Schritte zur Auslegung
Unter dem Pseudonym des Jesusbruders wendet sich der Jakobusbrief am Ende des 1. Jahrhunderts an "die zwölf Stämme in der Zerstreuung" (1,1), d.h. an alle Christen außerhalb Palästinas. Er versucht, zerstrittene Gemeinden zu versöhnen und einen falsch verstandenen Paulinismus abzuwehren, der tätige Nächstenliebe ablehnt (www.bibelwissenschaft.de/bibelkunde/neues-testament/katholische-briefe/jakobusbrief/). Die Ermahnung in V. 1 „Haltet den Glauben an Christus frei von Menschenrücksichten!“ (Jerusalemer Bibel) nennt das Motiv, das die V. 2-4 mit einem Beispiel illustrieren: Von zwei Männern, die erstmals zur Gemeinde kommen, wird dem Reichen der bevorzugte Ehrenplatz zuteil, während der Arme stehen oder auf dem Boden hocken muss. Die abschließende Lehre des krassen Exempels lautet: „Hat Gott nicht gerade diejenigen erwählt, die in der Welt als arm gelten? Sie sollen durch den Glauben reich werden. Und sie sollen das Reich erben, das er denen versprochen hat, die ihn lieben.“ (V. 5; Basisbibel)
Bezüge zur Nachhaltigkeit
Die in Vers 5 formulierte „Option für die Armen“ orientiert sich am Leben Jesu, der in den Seligpreisungen (Matthäus 5, Lukas 6) den Leidenden das Heil zuspricht und ausgegrenzte Menschen in seine Gemeinschaft einlädt. Lange hat es gedauert und vieler Impulse bedurft - u.a. aus der Befreiungstheologie des Globalen Südens - bis die Kirchen in Deutschland diese Herausforderung aufgenommen und 1997 in der Denkschrift „Für eine Zukunft in Solidarität und Gerechtigkeit“ formuliert haben: „Die christliche Nächstenliebe wendet sich vorrangig den Armen, Schwachen und Benachteiligten zu.
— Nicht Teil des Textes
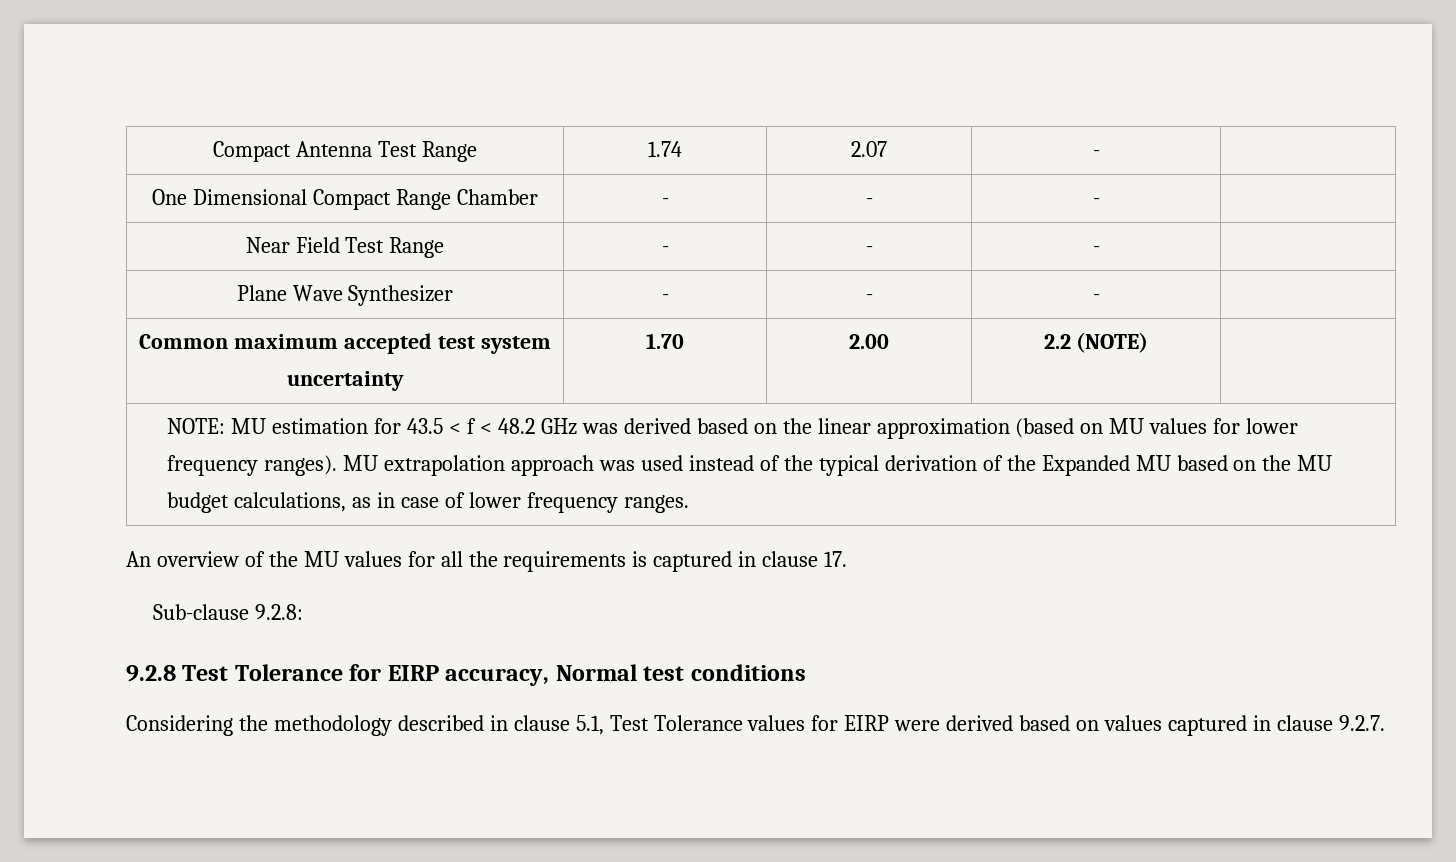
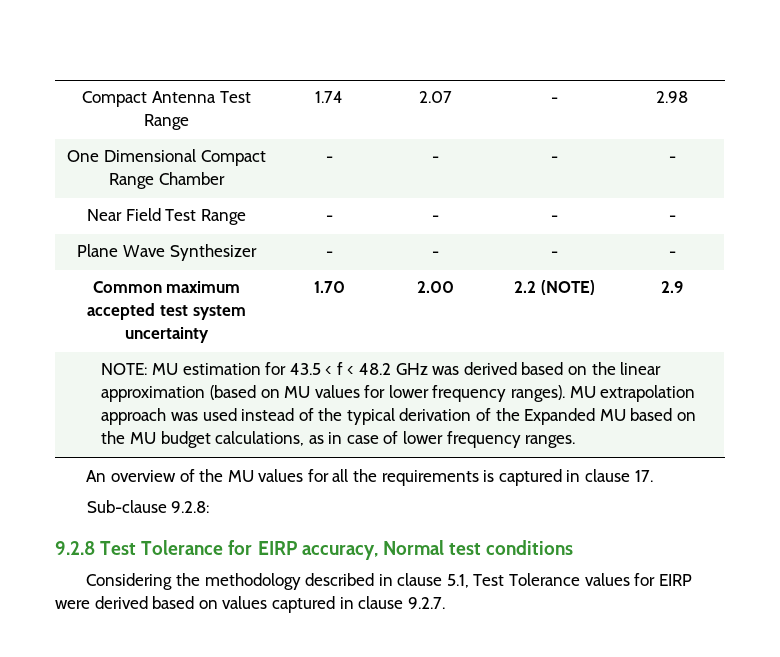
- Compact Antenna Test Range | 1.74 | 2.07 | - |
+ Compact Antenna Test Range | 1.74 | 2.07 | - | 2.98
- One Dimensional Compact Range Chamber | - | - | - |
+ One Dimensional Compact Range Chamber | - | - | - | -
- Near Field Test Range | - | - | - |
+ Near Field Test Range | - | - | - | -
- Plane Wave Synthesizer | - | - | - |
+ Plane Wave Synthesizer | - | - | - | -
- Common maximum accepted test system uncertainty | 1.70 | 2.00 | 2.2 (NOTE) |
+ Common maximum accepted test system uncertainty | 1.70 | 2.00 | 2.2 (NOTE) | 2.9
So wird die Option für die Armen zum verpflichtenden Kriterium des Handelns.“ Daran kann die Predigt anknüpfen und der Frage nachgehen, wer heute die Armen und Reichen in den Gemeinden vor Ort und in der weltweiten Kirche Jesu sind und wie Christen in Kirche und Gesellschaft für Gerechtigkeit und Solidarität einstehen wollen.